((

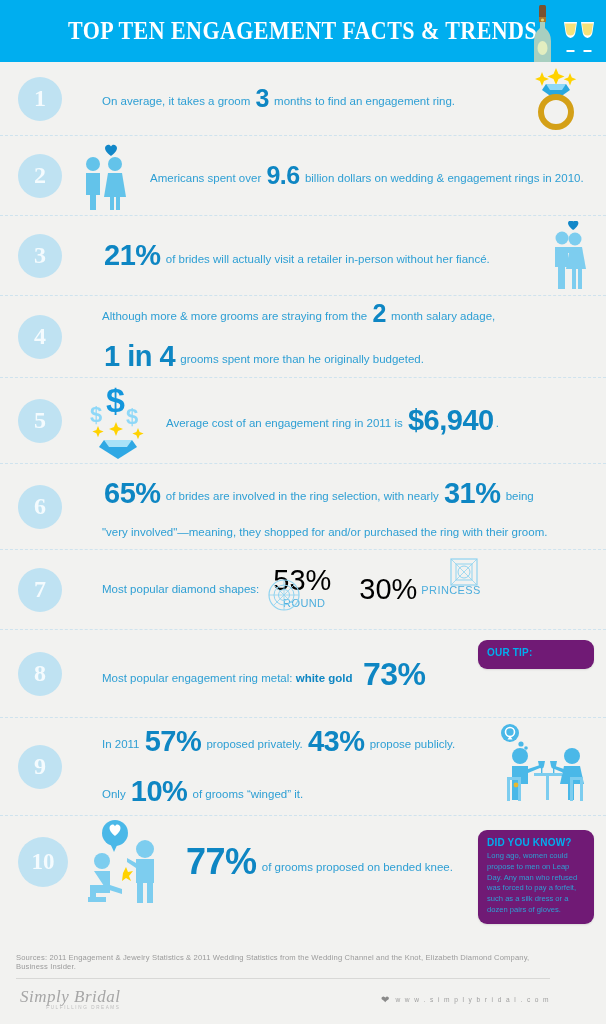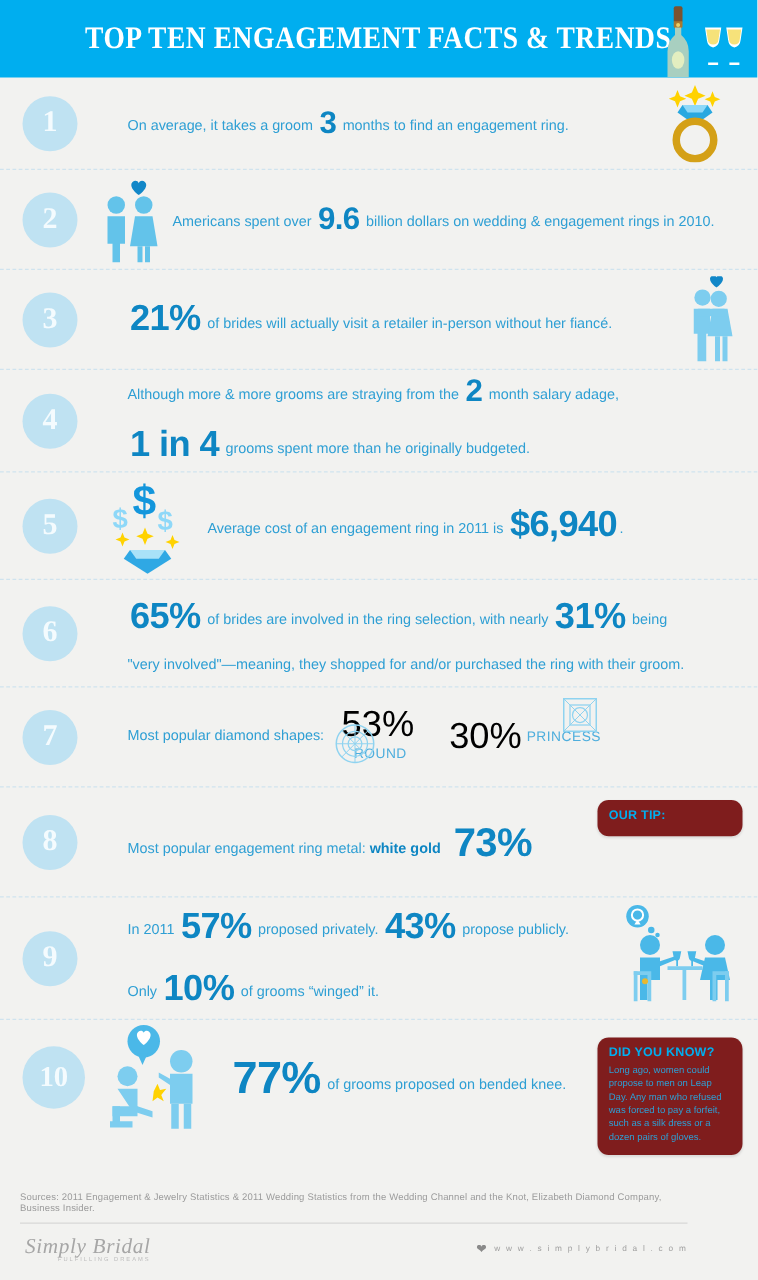--- a/index.html
+++ b/index.html
@@ -142,7 +142,7 @@
           <rect x="36" y="55" width="4" height="13" fill="#63c3ea"></rect>
           <rect x="42" y="55" width="4" height="13" fill="#63c3ea"></rect>
         </svg>
-        <div class="txt" style="margin-left:0;">
+        <div class="txt" style="margin-left:12px;">
           <span>Americans spent over </span><span class="big">9.6</span><span> billion dollars on wedding &amp; engagement rings in 2010.</span>
         </div>
       </div>

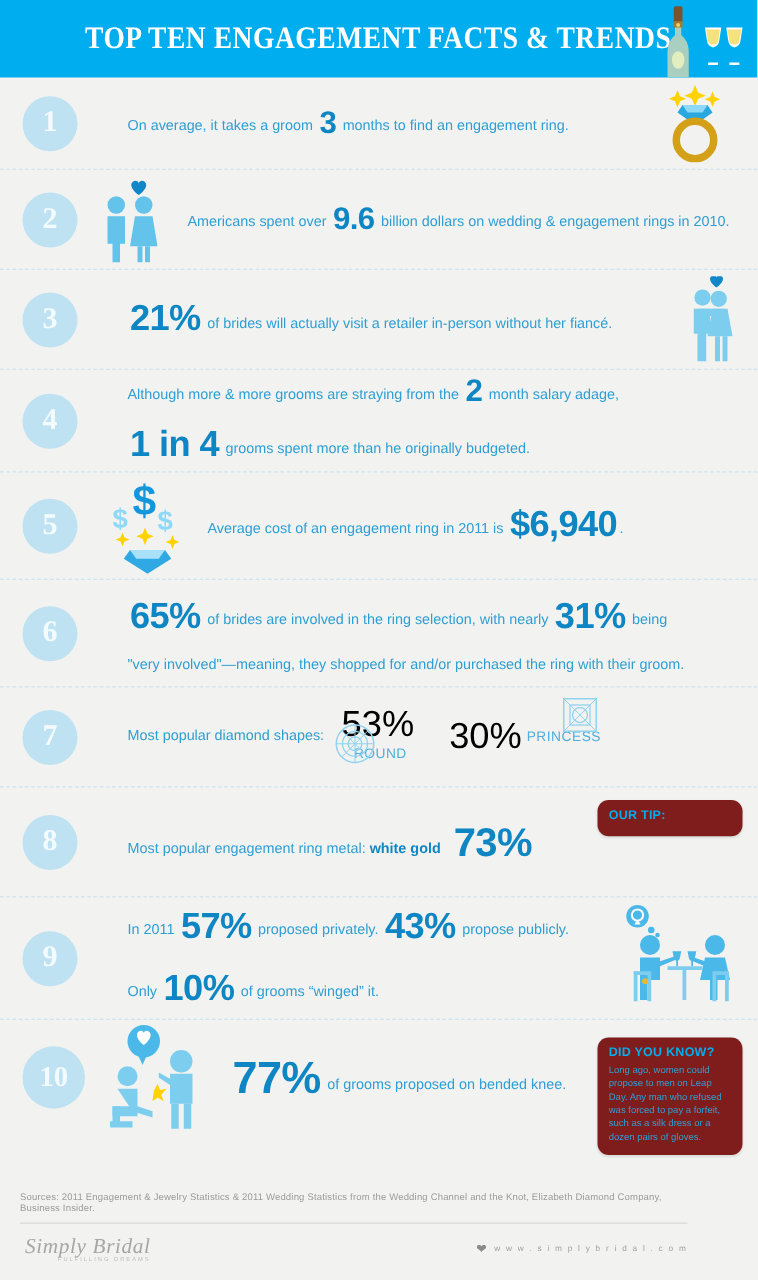--- a/index.html
+++ b/index.html
@@ -57,7 +57,7 @@
   
   .callout{
     position:absolute;right:12px;width:116px;
-    background:#7f1d1d;border-radius:9px;
+    background:#701a75;border-radius:9px;
     padding:7px 8px 8px 9px;box-sizing:border-box;
     box-shadow:0 1px 2px rgba(0,0,0,.10);
   }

))

→ **TASK DIRECTIONS**
Using the records above, count how many lines include the word "style", and reply only with that figure.

→ **TASK ANSWER**
2